# [PROBLEM DETAILS]
Restate the data exactly as given and keep the pictures out.

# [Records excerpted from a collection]

Segment Open

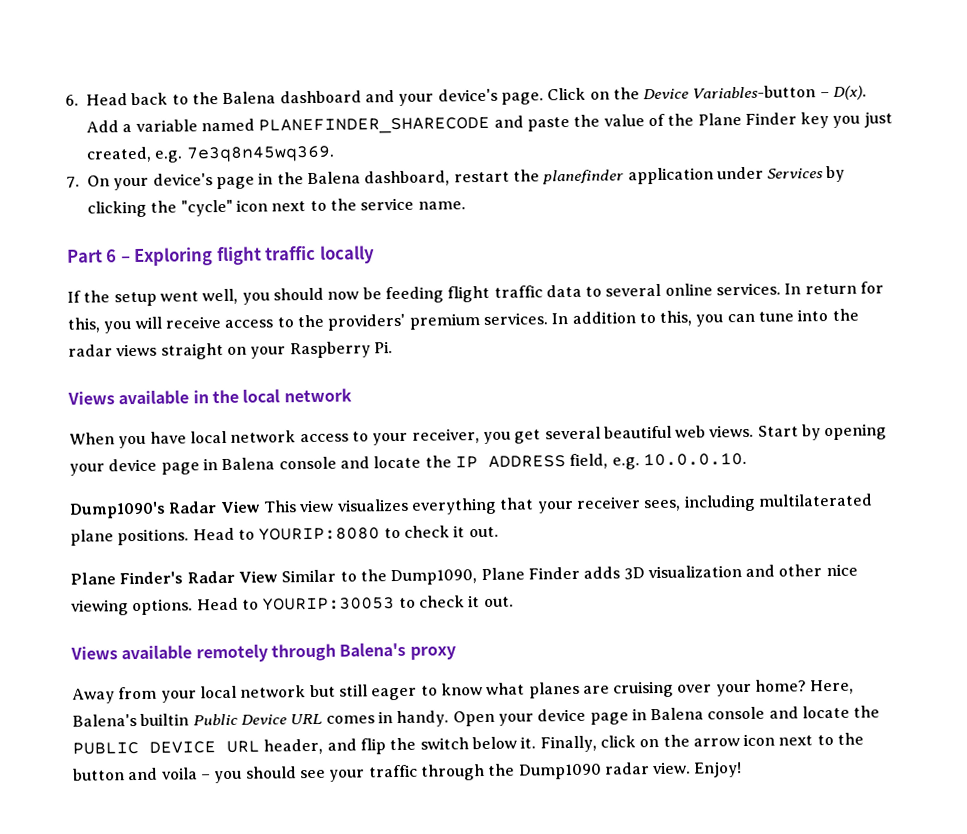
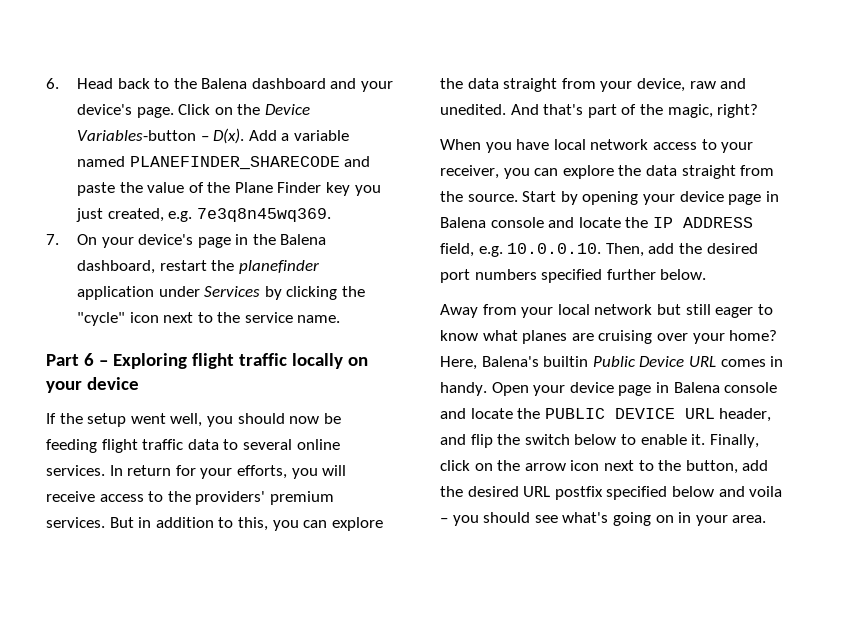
(375, 254) none -> [347,357,368,366] [46,377,139,393] on your device
[67,317,101,333] this, -> [200,465,287,479] your efforts,
[551,313,569,325] In -> [109,517,152,528] But in
[758,308,859,322] [68,341,393,360] [67,388,352,405] tune into the radar views straight on your Raspberry Pi. // Views available in the local network -> [331,517,383,531] [440,78,747,92] [440,104,759,118] explore the data straight from your device, raw and unedited. And that's part of the magic, right?
[514,424,755,444] get several beautiful web views. -> [534,165,775,179] [440,191,518,202] can explore the data straight from the source.
[69,493,873,519] [70,525,499,546] [70,563,858,586] [71,595,514,616] [70,642,456,663] // Dump1090's Radar View This view visualizes everything that your receiver sees, including multilaterated plane positions. Head to YOURIP:8080 to check it out. // Plane Finder's Radar View Similar to the Dump1090, Plane Finder adds 3D visualization and other nice viewing options. Head to YOURIP:30053 to check it out. // Views available remotely through Balena's proxy -> [605,243,758,257] [440,269,707,283] Then, add the desired port numbers specified further below.
(517, 743) none -> [620,434,687,445] to enable
[73,768,125,781] button -> [685,460,769,474] [440,486,714,500] button, add the desired URL postfix specified below
[329,761,743,782] your traffic through the Dump1090 radar view. Enjoy! -> [562,512,767,526] what's going on in your area.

Segment Closed

# [ANSWER BELOW]
(375, 254) none -> [347,357,368,366] [46,377,139,393] on your device
[67,317,101,333] this, -> [200,465,287,479] your efforts,
[551,313,569,325] In -> [109,517,152,528] But in
[758,308,859,322] [68,341,393,360] [67,388,352,405] tune into the radar views straight on your Raspberry Pi. // Views available in the local network -> [331,517,383,531] [440,78,747,92] [440,104,759,118] explore the data straight from your device, raw and unedited. And that's part of the magic, right?
[514,424,755,444] get several beautiful web views. -> [534,165,775,179] [440,191,518,202] can explore the data straight from the source.
[69,493,873,519] [70,525,499,546] [70,563,858,586] [71,595,514,616] [70,642,456,663] // Dump1090's Radar View This view visualizes everything that your receiver sees, including multilaterated plane positions. Head to YOURIP:8080 to check it out. // Plane Finder's Radar View Similar to the Dump1090, Plane Finder adds 3D visualization and other nice viewing options. Head to YOURIP:30053 to check it out. // Views available remotely through Balena's proxy -> [605,243,758,257] [440,269,707,283] Then, add the desired port numbers specified further below.
(517, 743) none -> [620,434,687,445] to enable
[73,768,125,781] button -> [685,460,769,474] [440,486,714,500] button, add the desired URL postfix specified below
[329,761,743,782] your traffic through the Dump1090 radar view. Enjoy! -> [562,512,767,526] what's going on in your area.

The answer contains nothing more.